TASK INSTRUCTIONS: Reproduce every line below exactly as written; do not include the images.

----

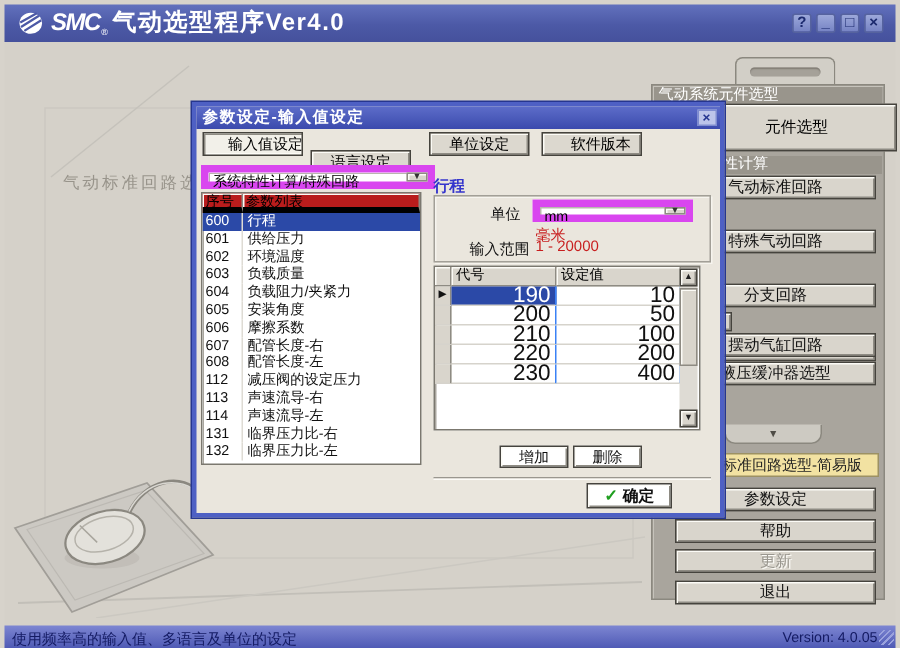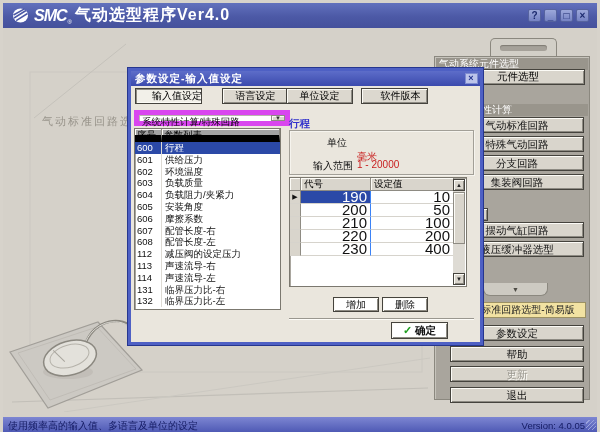"元件选型" #btn-comp { height: 16px -> 32px; left: 451px -> 464px }
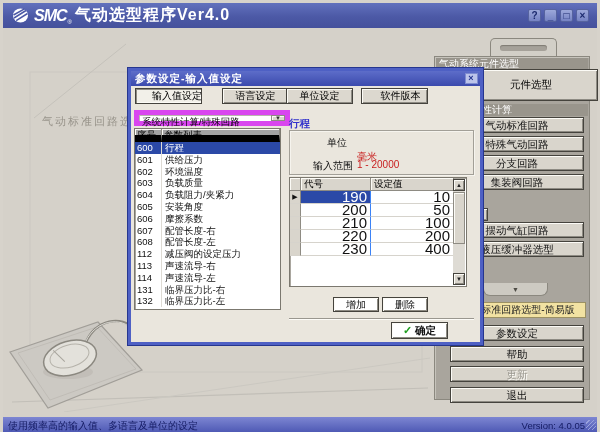"语言设定" div.tab3d { left: 91px -> 76px; margin-top: none -> 12px }
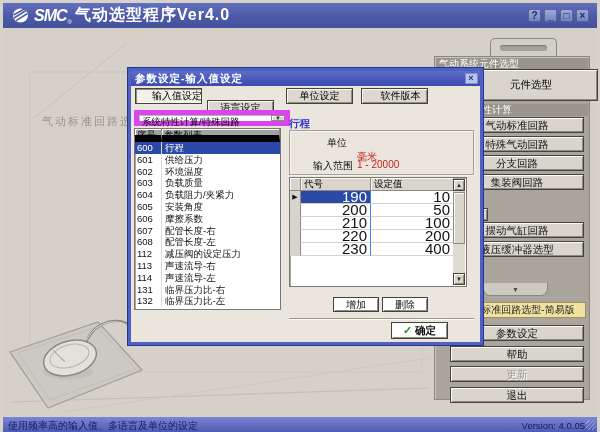"气动标准回路" #circuit-btns .gbtn { margin-bottom: 3px -> 20px }
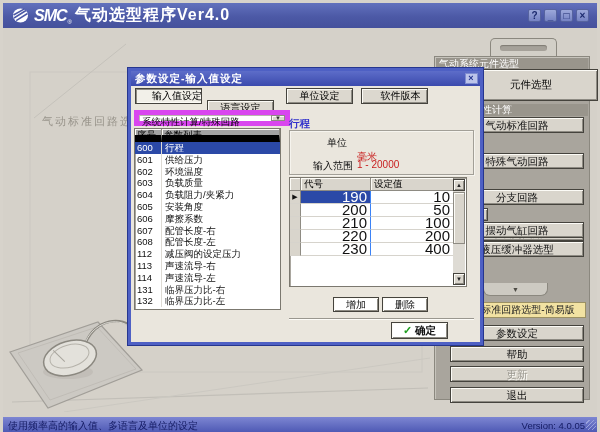"序号" .lh { background: #a3a3a3 -> #b91c1c; border-bottom: 7px solid #000000 -> 4px solid #000000 }
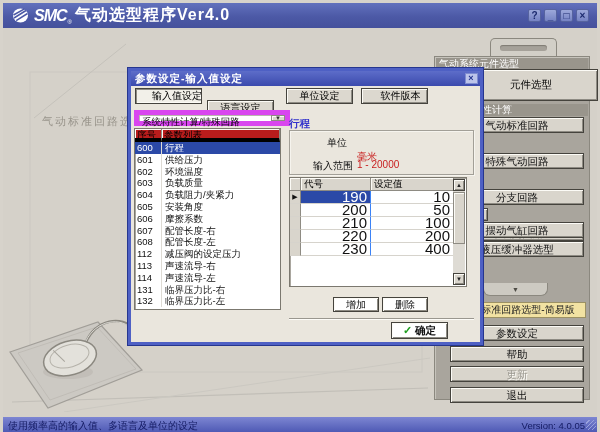"mm" div.combo { html: none -> <div> <span>mm</span> <span>▼</span> </div> }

----

SOLUTION:
"元件选型" #btn-comp { height: 16px -> 32px; left: 451px -> 464px }
"语言设定" div.tab3d { left: 91px -> 76px; margin-top: none -> 12px }
"气动标准回路" #circuit-btns .gbtn { margin-bottom: 3px -> 20px }
"序号" .lh { background: #a3a3a3 -> #b91c1c; border-bottom: 7px solid #000000 -> 4px solid #000000 }
"mm" div.combo { html: none -> <div> <span>mm</span> <span>▼</span> </div> }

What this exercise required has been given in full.